Samstag, 9. November 2019

Von allen Seiten

Von allen Seiten


Inhalt:
Ben hat die Nase voll von seinem geizigen Vater und seiner psychotischen Mutter. Ihn langweilt sein tristes Leben, nur ab und zu unterbrochen von kurzen Glücksmomenten beim Benzinschnüffeln. Gemeinsam mit seinem älteren Bruder Rikki macht er sich auf die Suche nach einem neuen Leben, nach seinem Leben, und nichts und niemand wird ihn aufhalten. Ziel ist Stavanger, ein paar Kilometer weiter nördlich. Dort lebt sein Onkel Rudi, der sich einen Dreck schert um Recht und Gesetz. Allein das große Geld zählt.
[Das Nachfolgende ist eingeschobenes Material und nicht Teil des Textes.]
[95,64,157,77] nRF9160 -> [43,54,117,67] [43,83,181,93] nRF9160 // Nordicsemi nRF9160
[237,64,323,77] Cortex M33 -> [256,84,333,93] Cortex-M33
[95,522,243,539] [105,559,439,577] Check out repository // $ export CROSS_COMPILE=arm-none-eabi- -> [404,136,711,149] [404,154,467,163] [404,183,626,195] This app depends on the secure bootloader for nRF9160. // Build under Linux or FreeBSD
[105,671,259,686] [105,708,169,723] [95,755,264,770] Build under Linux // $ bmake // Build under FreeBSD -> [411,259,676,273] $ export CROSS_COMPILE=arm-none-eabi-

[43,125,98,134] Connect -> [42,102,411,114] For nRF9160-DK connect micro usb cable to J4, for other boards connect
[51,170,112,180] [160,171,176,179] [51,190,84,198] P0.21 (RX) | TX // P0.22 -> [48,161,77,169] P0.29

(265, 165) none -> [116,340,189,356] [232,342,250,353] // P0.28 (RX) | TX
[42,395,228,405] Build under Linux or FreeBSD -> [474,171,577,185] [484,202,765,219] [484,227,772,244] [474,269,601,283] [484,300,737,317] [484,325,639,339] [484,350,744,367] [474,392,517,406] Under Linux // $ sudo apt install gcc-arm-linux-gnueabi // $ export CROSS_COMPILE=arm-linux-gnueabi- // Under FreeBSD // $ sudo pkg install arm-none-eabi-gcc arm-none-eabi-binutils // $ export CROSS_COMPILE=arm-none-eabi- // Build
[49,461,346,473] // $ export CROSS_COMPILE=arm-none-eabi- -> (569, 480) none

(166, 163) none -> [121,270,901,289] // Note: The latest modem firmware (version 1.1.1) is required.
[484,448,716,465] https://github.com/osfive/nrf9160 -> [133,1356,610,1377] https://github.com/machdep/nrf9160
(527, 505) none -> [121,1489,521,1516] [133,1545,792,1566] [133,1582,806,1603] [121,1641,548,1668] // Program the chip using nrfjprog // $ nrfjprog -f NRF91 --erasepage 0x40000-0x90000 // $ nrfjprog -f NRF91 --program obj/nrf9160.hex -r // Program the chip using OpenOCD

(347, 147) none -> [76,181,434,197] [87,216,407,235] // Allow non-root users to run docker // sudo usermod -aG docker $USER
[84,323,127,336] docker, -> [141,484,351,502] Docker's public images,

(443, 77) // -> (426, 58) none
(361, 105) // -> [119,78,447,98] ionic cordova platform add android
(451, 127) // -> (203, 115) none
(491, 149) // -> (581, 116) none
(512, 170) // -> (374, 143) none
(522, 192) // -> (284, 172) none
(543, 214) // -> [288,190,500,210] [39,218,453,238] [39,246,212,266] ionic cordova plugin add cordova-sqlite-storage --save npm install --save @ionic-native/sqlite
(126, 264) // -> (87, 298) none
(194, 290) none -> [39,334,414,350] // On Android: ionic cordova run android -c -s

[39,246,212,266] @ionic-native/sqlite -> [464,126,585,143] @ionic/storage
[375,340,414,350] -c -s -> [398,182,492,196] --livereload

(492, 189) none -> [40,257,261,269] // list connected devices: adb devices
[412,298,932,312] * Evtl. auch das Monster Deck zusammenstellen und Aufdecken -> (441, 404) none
Ben und Rikki verlassen ihr Zuhause mit der kleinen Hoffnung auf ein bisschen Glück, doch das Schicksal hat etwas anderes mit ihnen vor.

Meine Meinung:
Die Geschichte der beiden Brüder, die vor sich selbst und ihrer teilweise sehr brutalen und traurigen Lebensgeschichte und auch Familie fliehen ist anfangs interessant. Sie wird intensiv beschrieben und nimmt den Leser mit.
Ich finde es schade, dass Renberg die Charaktere nicht weiter ausbaut und flach beschreiben, ohne wirklich Tiefe und Beweggründe zu beleuchten. Dies hatte ich erwartet und war entsprechend enttäuscht. Nicht nur die Brüder begleiten wir, sondern auch ihren Onkel Rudi, Jan Inge und noch weitere spezielle Charaktere. Dabei wird jede Person mit ihrer individuellen Vergangenheit beleuchtet. Ihre Handlungen werden dafür nachvollziehbarer. Insgesamt war der Sprachstil zu nüchtern und die Handlung flach. Erst die letzten 150 Seiten konnten ich richtig flüssig lesen und der Handlungsstrang war richtig spannend. An sich ist dieser Plot gut nutzbar aber wurde wenig ausgebaut und ist leider sehr flach gehalten. 
Für mich ein Buch, aus dem viel mehr hätte werden können.